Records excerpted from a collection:
|---|
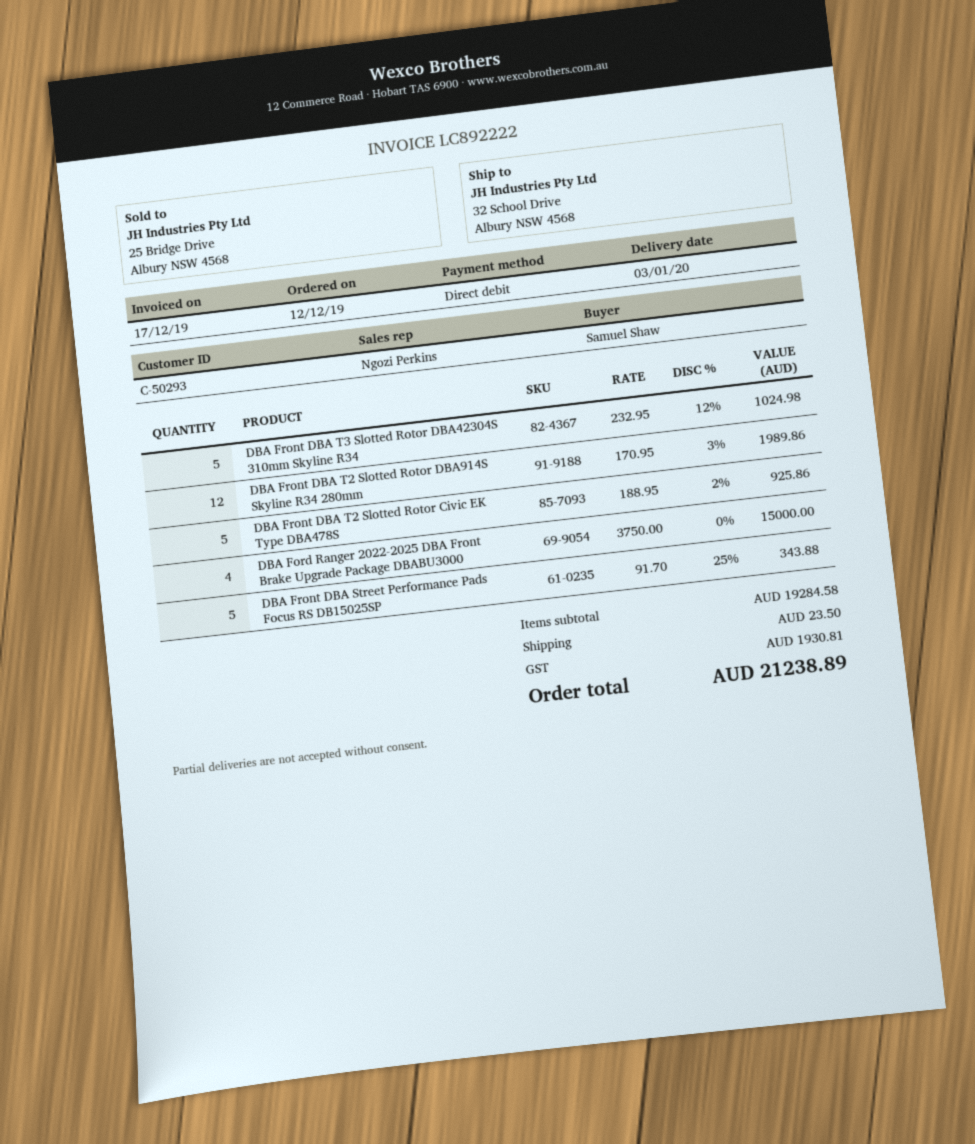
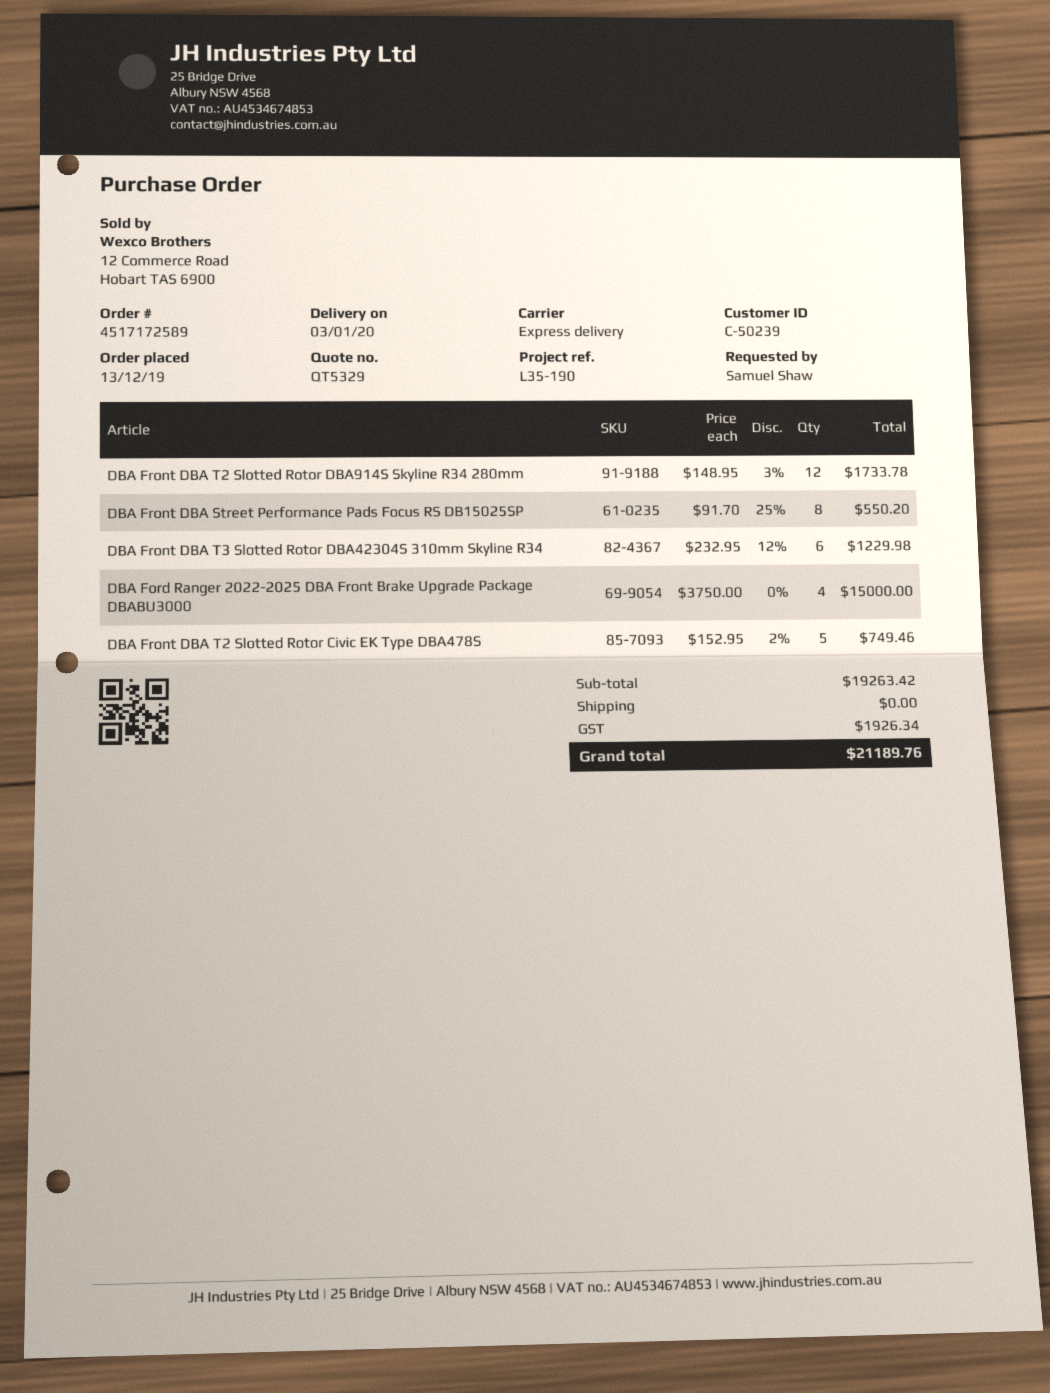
order date: 2019-12-12 -> 2019-12-13
customer number: C-50293 -> C-50239
DBA Front DBA T3 Slotted Rotor DBA42304S 310mm Skyline R34: 5 x 232.95 - 12% = 1024.98 -> 6 x 232.95 - 12% = 1229.98
DBA Front DBA T2 Slotted Rotor DBA914S Skyline R34 280mm: 12 x 170.95 - 3% = 1989.86 -> 12 x 148.95 - 3% = 1733.78
DBA Front DBA T2 Slotted Rotor Civic EK Type DBA478S: 5 x 188.95 - 2% = 925.86 -> 5 x 152.95 - 2% = 749.46
DBA Front DBA Street Performance Pads Focus RS DB15025SP: 5 x 91.70 - 25% = 343.88 -> 8 x 91.70 - 25% = 550.20
subtotal: 19284.58 -> 19263.42
shipping: 23.50 -> 0.00
tax: 1930.81 -> 1926.34
total: 21238.89 -> 21189.76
|---|
■ **Description of the task**:
Copy each line of the records precisely and drop any images they hold.

■ **Task answer**:
order date: 2019-12-12 -> 2019-12-13
customer number: C-50293 -> C-50239
DBA Front DBA T3 Slotted Rotor DBA42304S 310mm Skyline R34: 5 x 232.95 - 12% = 1024.98 -> 6 x 232.95 - 12% = 1229.98
DBA Front DBA T2 Slotted Rotor DBA914S Skyline R34 280mm: 12 x 170.95 - 3% = 1989.86 -> 12 x 148.95 - 3% = 1733.78
DBA Front DBA T2 Slotted Rotor Civic EK Type DBA478S: 5 x 188.95 - 2% = 925.86 -> 5 x 152.95 - 2% = 749.46
DBA Front DBA Street Performance Pads Focus RS DB15025SP: 5 x 91.70 - 25% = 343.88 -> 8 x 91.70 - 25% = 550.20
subtotal: 19284.58 -> 19263.42
shipping: 23.50 -> 0.00
tax: 1930.81 -> 1926.34
total: 21238.89 -> 21189.76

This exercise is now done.